** About this exercise **
Your answer should be the lines of the material that include the word "wichtige".

** Dataset content **
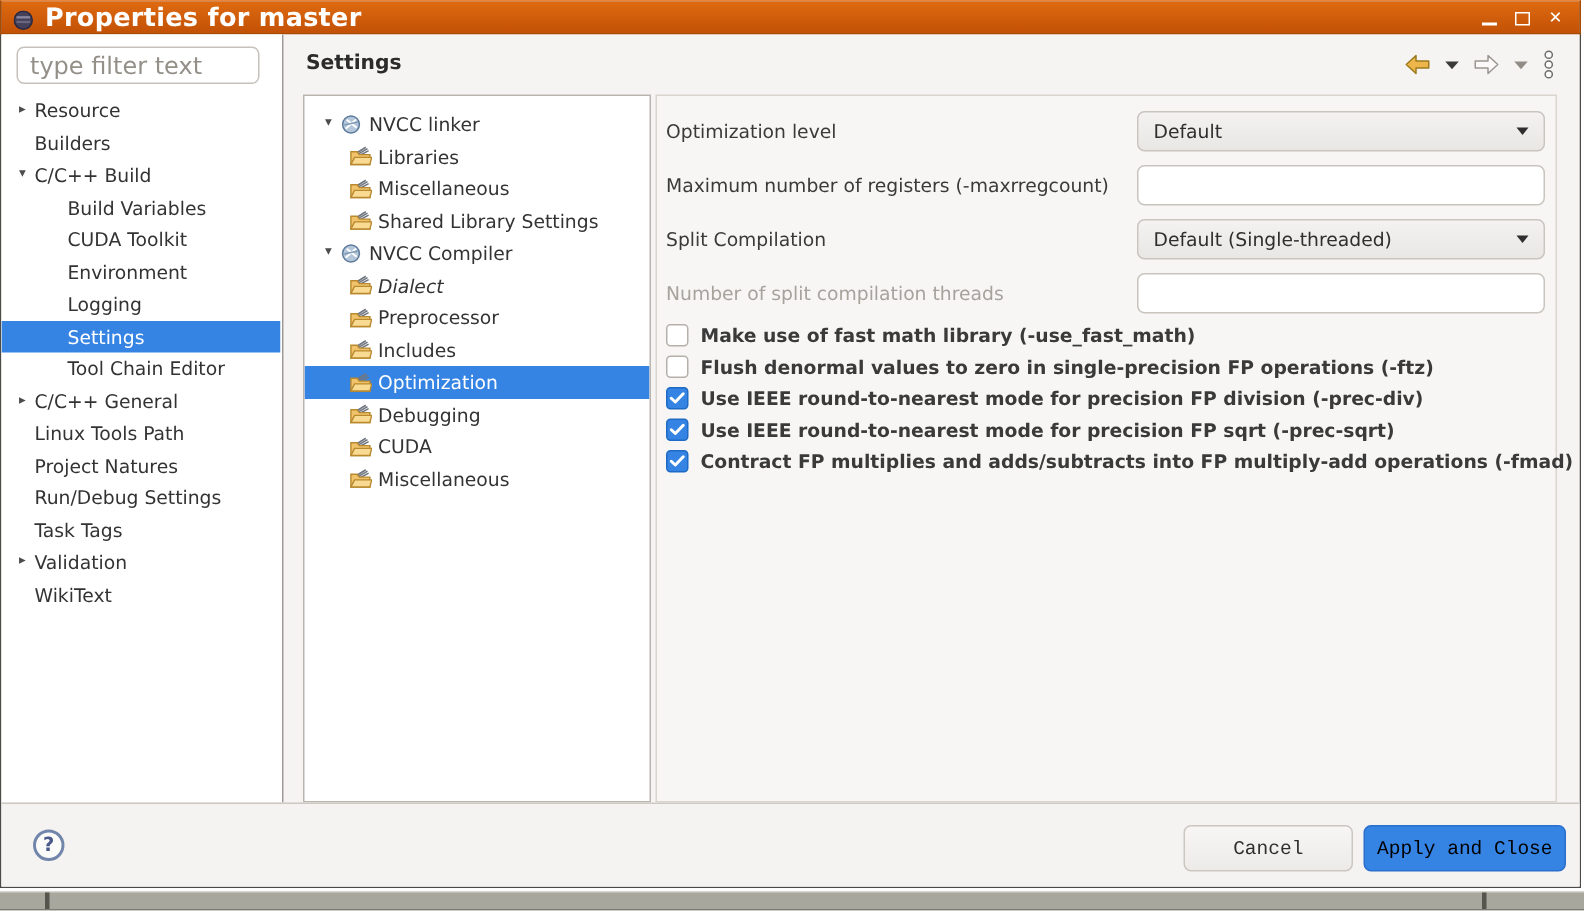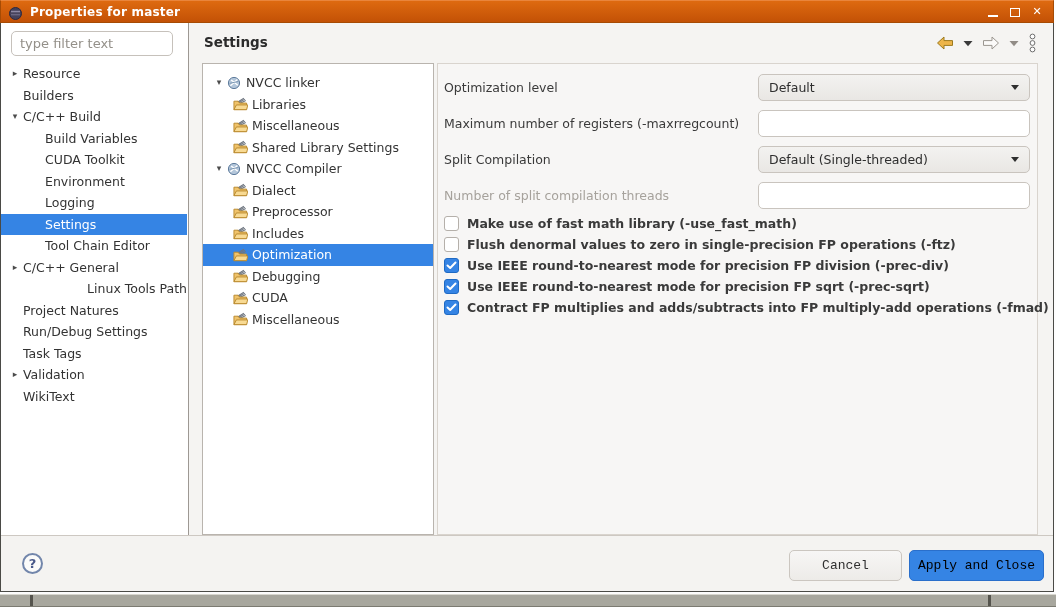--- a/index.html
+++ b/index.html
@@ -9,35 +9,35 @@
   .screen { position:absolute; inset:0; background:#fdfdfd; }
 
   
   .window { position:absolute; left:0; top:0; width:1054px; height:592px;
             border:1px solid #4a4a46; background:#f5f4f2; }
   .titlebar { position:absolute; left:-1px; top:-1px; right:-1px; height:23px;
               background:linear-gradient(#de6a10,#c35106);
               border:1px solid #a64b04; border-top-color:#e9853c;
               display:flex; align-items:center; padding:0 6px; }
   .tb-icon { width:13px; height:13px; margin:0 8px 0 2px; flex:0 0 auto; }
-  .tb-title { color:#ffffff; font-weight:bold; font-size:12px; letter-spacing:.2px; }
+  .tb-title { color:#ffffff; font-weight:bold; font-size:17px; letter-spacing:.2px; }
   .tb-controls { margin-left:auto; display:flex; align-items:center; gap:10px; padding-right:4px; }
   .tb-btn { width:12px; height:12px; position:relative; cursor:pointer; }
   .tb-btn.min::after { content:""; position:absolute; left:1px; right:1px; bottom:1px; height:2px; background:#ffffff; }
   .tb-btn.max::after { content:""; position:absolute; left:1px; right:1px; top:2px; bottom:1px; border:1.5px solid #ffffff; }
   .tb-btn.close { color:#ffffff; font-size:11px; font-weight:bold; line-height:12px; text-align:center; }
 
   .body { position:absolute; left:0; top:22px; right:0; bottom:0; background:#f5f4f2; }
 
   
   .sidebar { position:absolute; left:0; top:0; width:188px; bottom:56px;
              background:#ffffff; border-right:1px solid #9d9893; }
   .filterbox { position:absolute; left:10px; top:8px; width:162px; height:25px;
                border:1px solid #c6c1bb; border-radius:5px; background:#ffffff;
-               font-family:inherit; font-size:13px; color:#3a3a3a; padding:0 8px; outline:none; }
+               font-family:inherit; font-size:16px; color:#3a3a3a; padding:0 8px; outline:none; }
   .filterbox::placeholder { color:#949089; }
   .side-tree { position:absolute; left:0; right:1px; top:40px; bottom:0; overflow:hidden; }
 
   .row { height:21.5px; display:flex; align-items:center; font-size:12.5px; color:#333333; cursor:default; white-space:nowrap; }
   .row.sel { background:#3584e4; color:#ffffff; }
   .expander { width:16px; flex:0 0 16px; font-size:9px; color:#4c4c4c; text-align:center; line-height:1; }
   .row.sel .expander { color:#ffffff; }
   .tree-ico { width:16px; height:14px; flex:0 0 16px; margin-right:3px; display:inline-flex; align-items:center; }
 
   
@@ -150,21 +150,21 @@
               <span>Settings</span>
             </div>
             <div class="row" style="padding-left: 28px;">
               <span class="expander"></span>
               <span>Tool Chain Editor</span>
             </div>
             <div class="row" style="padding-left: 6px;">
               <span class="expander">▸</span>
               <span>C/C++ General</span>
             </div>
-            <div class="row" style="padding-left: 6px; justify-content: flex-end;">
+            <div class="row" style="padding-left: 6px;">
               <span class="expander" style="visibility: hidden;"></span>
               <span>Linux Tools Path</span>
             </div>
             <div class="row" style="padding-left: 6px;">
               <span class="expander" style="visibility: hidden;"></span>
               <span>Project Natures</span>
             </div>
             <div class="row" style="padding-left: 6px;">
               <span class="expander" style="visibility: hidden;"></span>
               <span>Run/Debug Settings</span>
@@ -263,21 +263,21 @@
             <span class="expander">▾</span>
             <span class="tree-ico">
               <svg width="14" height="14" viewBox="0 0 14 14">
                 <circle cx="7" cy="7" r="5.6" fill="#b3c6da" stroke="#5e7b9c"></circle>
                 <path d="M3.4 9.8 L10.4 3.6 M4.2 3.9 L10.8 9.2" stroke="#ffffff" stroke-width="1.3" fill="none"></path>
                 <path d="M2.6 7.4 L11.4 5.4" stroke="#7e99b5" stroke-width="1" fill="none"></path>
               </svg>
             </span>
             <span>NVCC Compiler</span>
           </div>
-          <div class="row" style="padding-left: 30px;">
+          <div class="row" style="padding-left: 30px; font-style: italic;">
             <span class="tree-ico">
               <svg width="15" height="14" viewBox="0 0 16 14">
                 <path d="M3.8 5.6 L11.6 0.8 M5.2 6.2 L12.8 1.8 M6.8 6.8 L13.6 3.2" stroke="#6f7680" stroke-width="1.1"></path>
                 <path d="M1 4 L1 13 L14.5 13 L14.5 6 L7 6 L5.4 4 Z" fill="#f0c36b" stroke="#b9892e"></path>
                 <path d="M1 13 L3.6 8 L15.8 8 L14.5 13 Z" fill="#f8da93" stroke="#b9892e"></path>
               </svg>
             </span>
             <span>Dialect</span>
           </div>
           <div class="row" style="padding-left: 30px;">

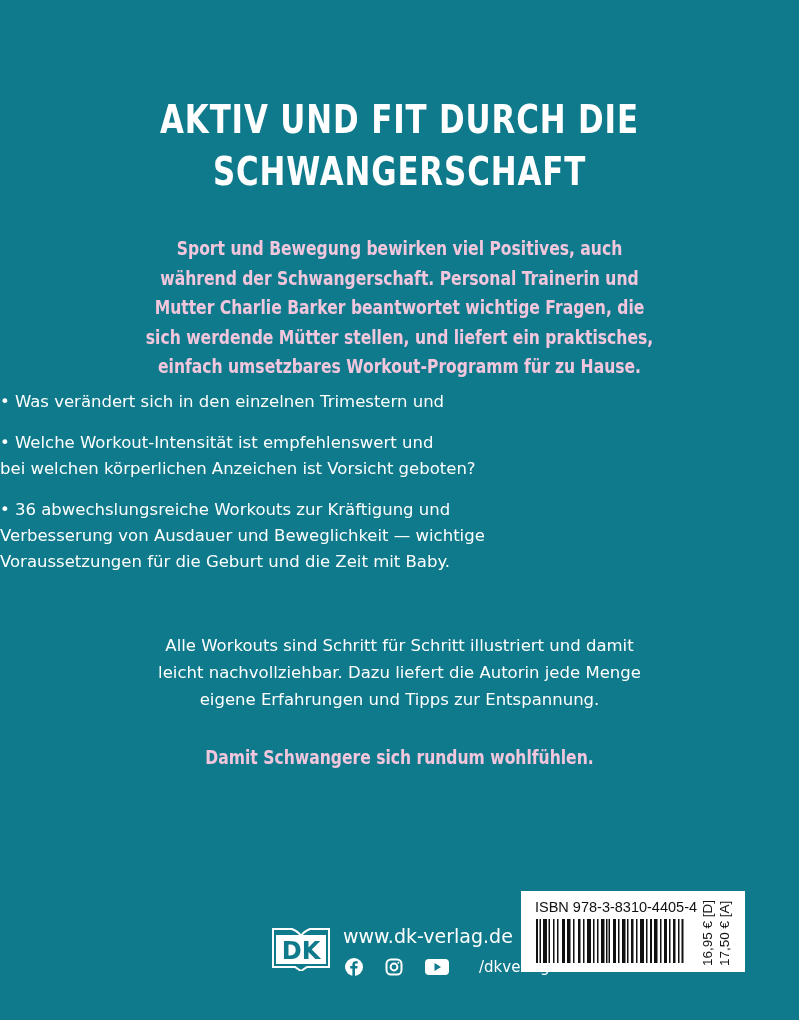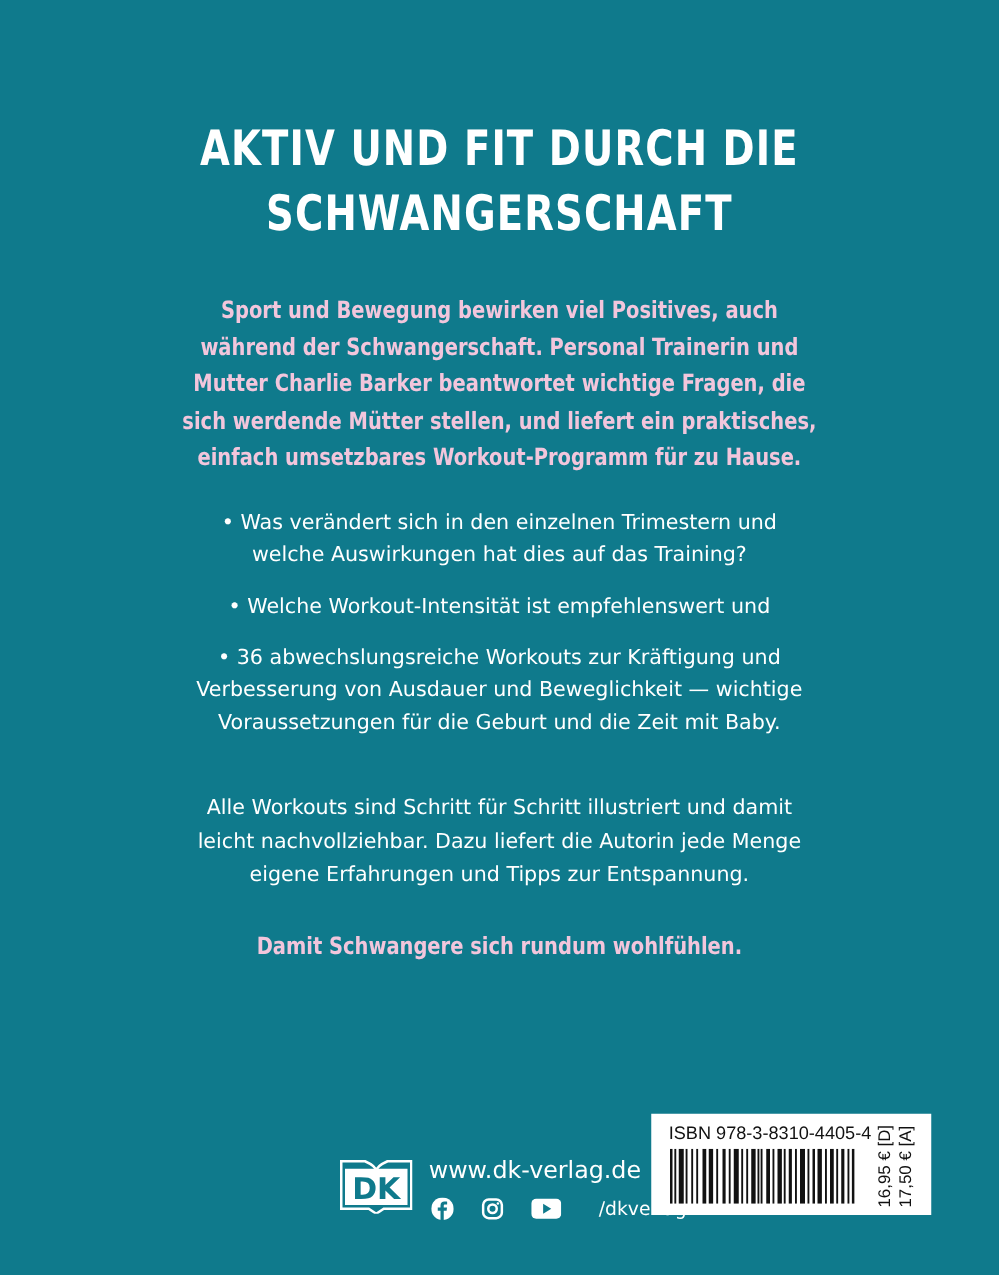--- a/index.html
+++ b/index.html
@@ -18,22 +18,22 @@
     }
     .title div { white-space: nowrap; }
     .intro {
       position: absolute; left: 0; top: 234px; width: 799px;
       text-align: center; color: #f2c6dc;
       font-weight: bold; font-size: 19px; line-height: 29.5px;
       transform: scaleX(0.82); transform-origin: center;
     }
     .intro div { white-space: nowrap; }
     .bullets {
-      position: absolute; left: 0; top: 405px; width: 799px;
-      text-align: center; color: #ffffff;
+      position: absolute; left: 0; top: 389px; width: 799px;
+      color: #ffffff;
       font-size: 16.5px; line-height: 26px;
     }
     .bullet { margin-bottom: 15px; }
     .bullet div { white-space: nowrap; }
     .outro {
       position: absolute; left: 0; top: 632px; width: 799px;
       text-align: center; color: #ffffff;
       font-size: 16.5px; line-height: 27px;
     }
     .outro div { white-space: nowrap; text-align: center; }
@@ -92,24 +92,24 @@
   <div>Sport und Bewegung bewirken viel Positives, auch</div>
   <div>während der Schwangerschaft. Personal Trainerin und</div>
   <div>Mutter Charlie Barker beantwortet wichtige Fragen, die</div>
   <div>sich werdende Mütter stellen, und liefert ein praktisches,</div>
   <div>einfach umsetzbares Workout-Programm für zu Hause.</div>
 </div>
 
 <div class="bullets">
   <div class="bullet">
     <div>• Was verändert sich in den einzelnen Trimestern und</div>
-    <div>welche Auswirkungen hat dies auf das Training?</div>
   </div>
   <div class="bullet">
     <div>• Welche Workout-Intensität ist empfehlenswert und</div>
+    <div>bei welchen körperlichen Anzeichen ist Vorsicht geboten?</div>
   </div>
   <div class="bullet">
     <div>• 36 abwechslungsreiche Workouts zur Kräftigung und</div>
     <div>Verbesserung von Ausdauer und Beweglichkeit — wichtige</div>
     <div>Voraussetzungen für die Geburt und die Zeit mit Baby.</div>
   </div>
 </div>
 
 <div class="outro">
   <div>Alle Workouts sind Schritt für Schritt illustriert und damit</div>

** Solution **
   <div>Mutter Charlie Barker beantwortet wichtige Fragen, die</div>
     <div>Verbesserung von Ausdauer und Beweglichkeit — wichtige</div>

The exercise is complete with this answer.